Als politicus was Nye vooral actief als souffleur van de presidenten Jimmy Carter en later Bill Clinton. Als directeur Nationale Inlichtingen en architect van de betrekkingen met het Verre Oosten had hij onder meer de taak de verspreiding van atoomwapens tegen te gaan. Dat zijn thema’s die ook nu met de dreigementen van Poetin, de spanningen rond de Korea’s en de Amerikaanse krachtmeting met China zeer actueel zijn. Als directeur Nationale Veiligheid onder Clinton was hij natuurlijk ook intiem vertrouwd met ieder aspect van internationale veiligheid, al schrijft hij verbaasd te zijn dat je in die rol een heel eind komt als je simpelweg trouw The Washington Post, The Economist en de Financial Times bijhoudt.

Ego-kicks

Als coryfee van Harvard betreurde hij dan weer dat hij de helft van zijn tijd kwijt was met fondsenwerving en representatie. De wereldpolitiek beschouwt hij als in wezen gevoelig voor corruptie en – in zijn woorden – een speelterrein voor ego-kicks van ‘staatslieden’; timing en het spel om de macht zijn altijd wezenlijke factoren. Alleen presidenten die zijn uitgerust met genoeg emotionele en contextuele intelligentie redden het.

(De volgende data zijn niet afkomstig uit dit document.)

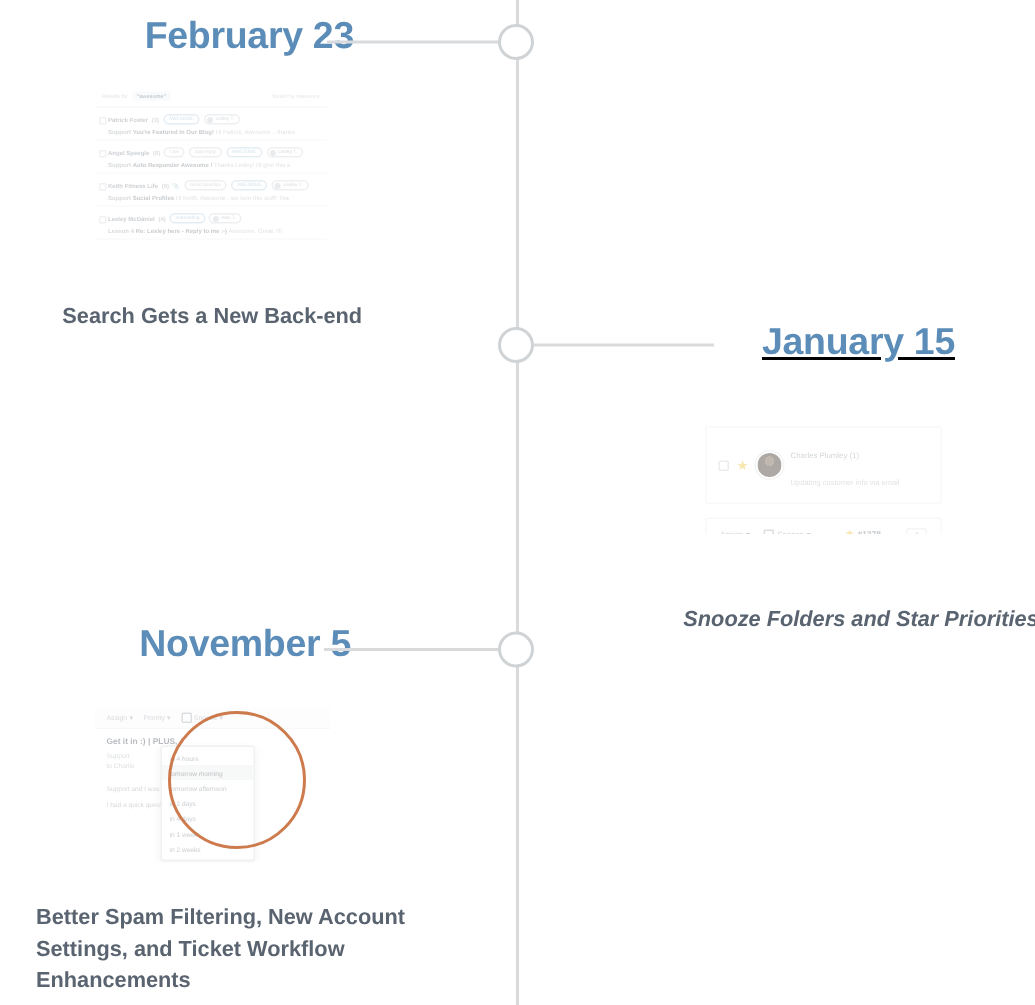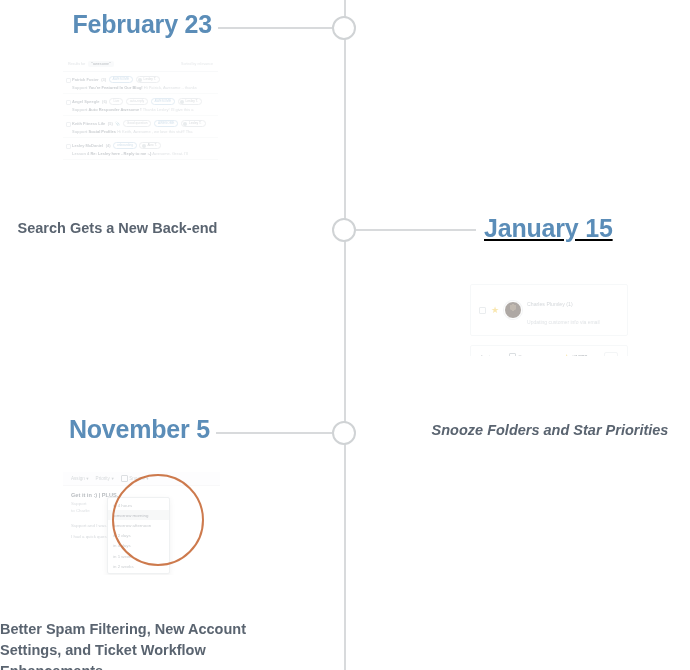"February 23" .entry { padding-left: none -> 24px }
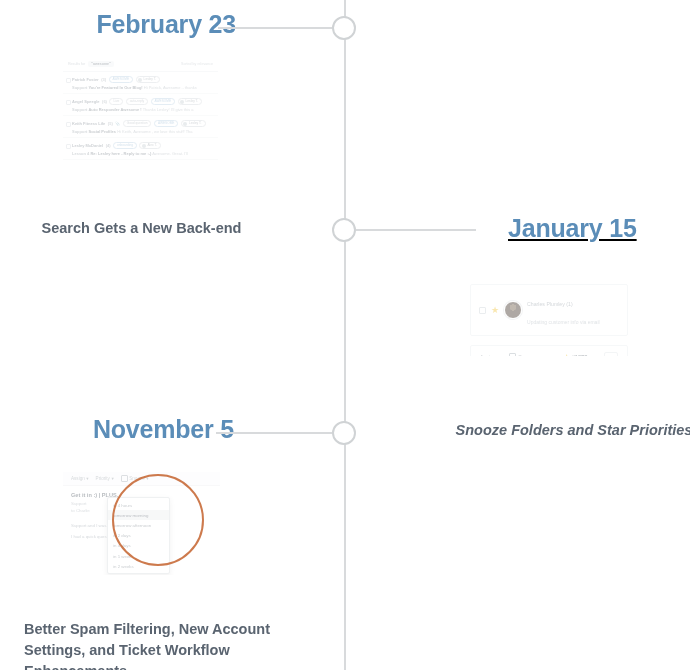"Search Gets a New Back-end" .entry-title { margin-top: 17px -> none }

De lezer krijgt over die kwestie tussen de regels ook nog een soort ranglijst van Nye voorgeschoteld. Eisenhower had beide soorten intelligentie. Bij Kennedy, Johnson en Nixon is het beeld volgens hem gemengd. Kennedy verdient lof omdat hij bij de Cuba-crisis van 1962 de wereld behoedde voor een verwoestende atoomoorlog, maar zat er glad naast toen hij voorspelde dat de wereld afkoerste op meer dan 25 kernwapenstaten.

Johnson en Nixon hebben volgens Nye Amerika’s reputatie tijdelijk verpest met de zinloze oorlog in Vietnam en later Watergate. Van Jimmy Carter – die de rijzende ster Nye inschakelde om nonproliferatie en mensenrechten te bevorderen – wordt gezegd dat hij prima was als ex-president maar faalde toen hij in functie was. Schrikbeeld Trump mist beide vormen van intelligentie.

Bush senior toonde volgens Nye beheersing en inzicht bij de geweldloze afwikkeling van de Koude Oorlog en rond de eerste Golfoorlog waarin hij niet tot het uiterste ging. Clinton was slim maar belachelijk onbezonnen in de Monika Lewinsky-affaire (verlies van soft power!) en wist minder behendig om te gaan met de luxe van ineenstorting van de Sovjet-Unie, Bush junior bleek tekort te komen in de ‘afhandeling’ van het terrorisme volgend op 9/11 en Obama krijgt van Nye een dikke 7, hoewel hij niet zijn tanden toonde toen Assad chemische wapens tegen zijn eigen onderdanen losliet, voor Obama een ‘red line’. Niet dus. Maar Obama respecteerde ‘de waarheid’ en scoort daarom goed.

O ja, Bert Koenders en Mabel van Oranje haalden dit boek als enige Nederlanders, voor de rest doet ons land kennelijk niet mee. Nye mag geen erg meeslepend schrijver zijn, voor iedereen die wil meepraten over ‘de Amerikaanse eeuw’ is dit boek verplichte kost.